Israel and Palestine: Peace is possible

/ Online streaming - via Zoom

"There are no military means to defeat an ideology like that of the Hamas group, which holds a distorted view of Islam, glorifies the killing of young Palestinians, and seeks the destruction of Israel. The only method to counter an ideology is with a superior one. The only superior ideology I envision for the Israeli-Palestinian conflict is the two-state solution, where Israel and Palestine coexist peacefully. Recognizing that both Palestinians and Israelis deserve equal rights is the cornerstone for a new beginning," said Gershon Baskin, the founder and director of the Israel/Palestine Center for Research and Information (IPCRI).

A prominent Israeli mediator known for negotiating the release of Israeli soldier Gilad Shalit from five years of Hamas captivity, Mr. Baskin asserted that Israel's security is unattainable without the Palestinians' freedom, independence, and dignity. Conversely, Palestinians cannot achieve these essentials without Israel's security.

Mr. Baskin participated in this webinar upon the invitation of the Fundação Fernando Henrique Cardoso and the Brazil Israel Institute (IBI) on December 19th. The event was opened by Ruth Goldberg, managing director of the IBI, and moderated by Sergio Fausto, general director of the Fundação FHC. Engaging with the speaker, Karina Stange Calandrin, PhD in International Relations and professor at the University of Sorocaba, alongside Roberto Simon, MSc in Public Policy from the Harvard Kennedy School, journalist, and political risk analyst in New York, posed insightful questions.

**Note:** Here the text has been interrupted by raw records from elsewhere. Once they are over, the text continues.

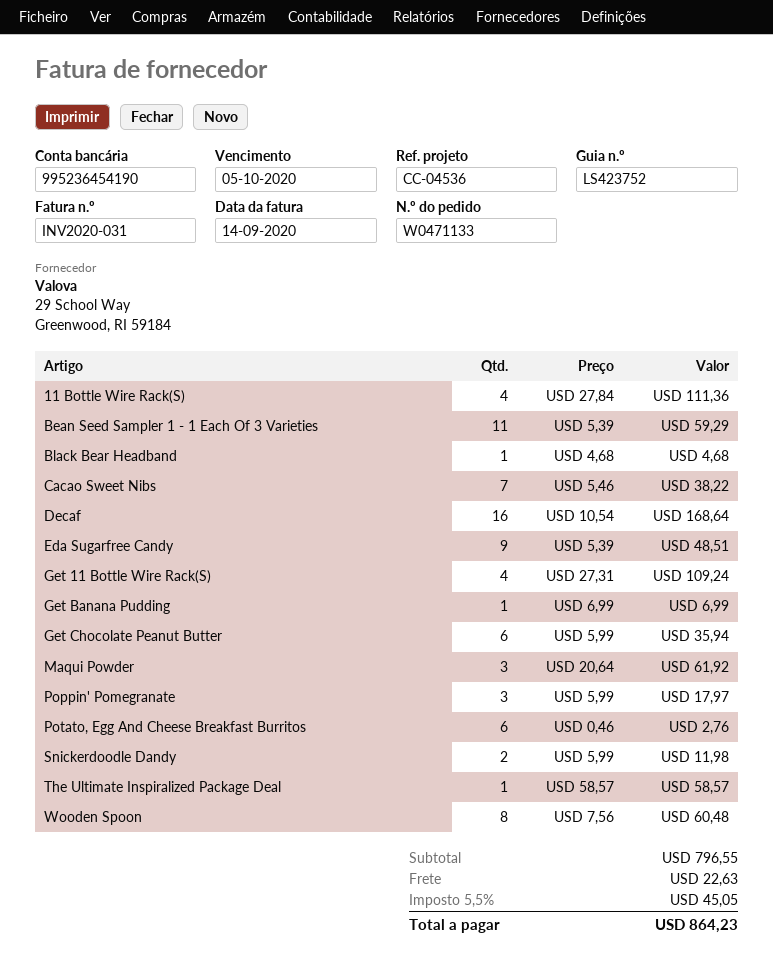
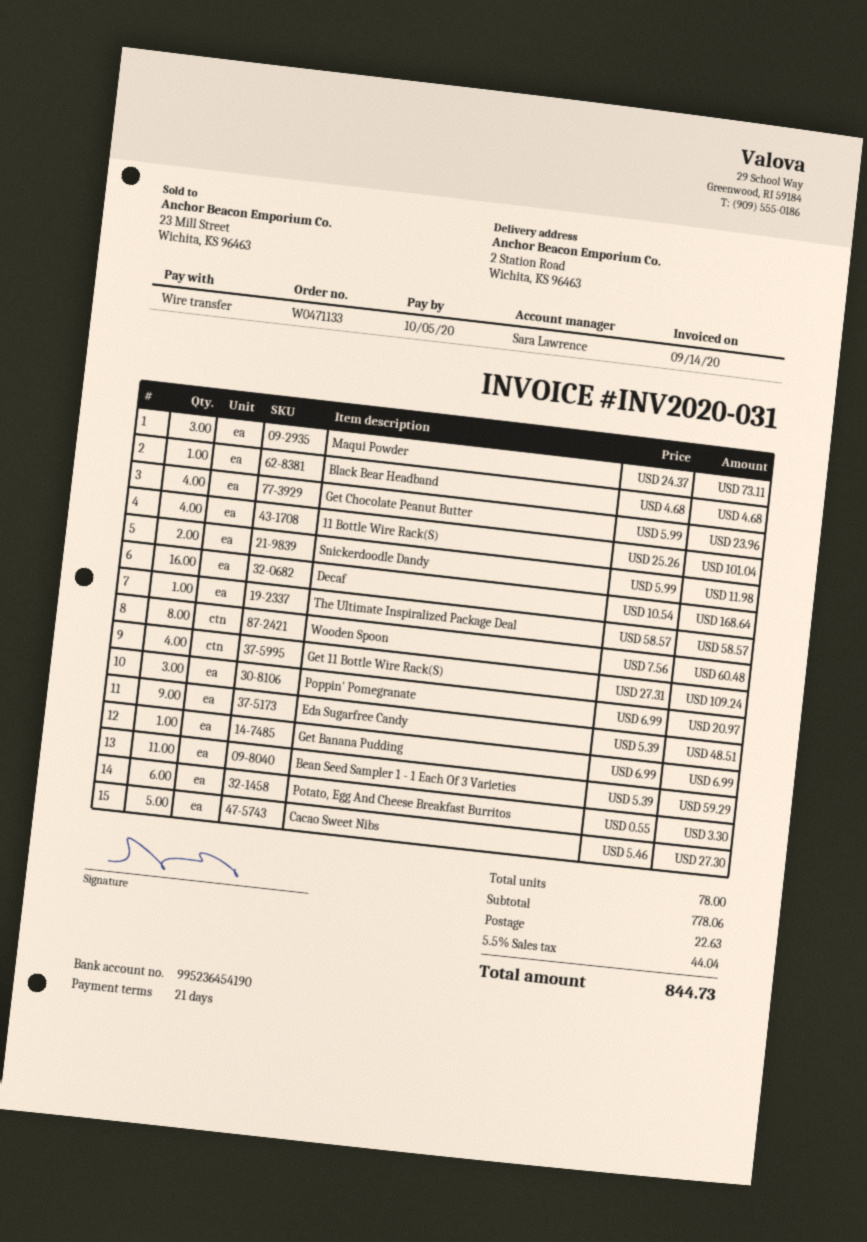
11 Bottle Wire Rack(S): 4 x 27.84 = 111.36 -> 4 x 25.26 = 101.04
Cacao Sweet Nibs: 7 x 5.46 = 38.22 -> 5 x 5.46 = 27.30
Get Chocolate Peanut Butter: 6 x 5.99 = 35.94 -> 4 x 5.99 = 23.96
Maqui Powder: 3 x 20.64 = 61.92 -> 3 x 24.37 = 73.11
Poppin' Pomegranate: 3 x 5.99 = 17.97 -> 3 x 6.99 = 20.97
Potato, Egg And Cheese Breakfast Burritos: 6 x 0.46 = 2.76 -> 6 x 0.55 = 3.30
subtotal: 796.55 -> 778.06
tax: 5.5% = 45.05 -> 5.5% = 44.04
total: 864.23 -> 844.73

Hamas and Netanyahu need to leave office for agreement to move forward

Although it appears paradoxical, the 2023 October 8 attacks in Israel could potentially rejuvenate the Israeli-Palestinian peace process. This perspective, offered by Mr. Baskin, is based on the vision of a two-state solution where both states coexist in harmony. However, there are some preconditions for that to happen: 

The revival of peace talks is contingent upon the neutralization of Hamas as the prevailing force in the Gaza Strip, supplanted by a Palestinian leadership dedicated to embarking on an authentic and revitalized peace initiative.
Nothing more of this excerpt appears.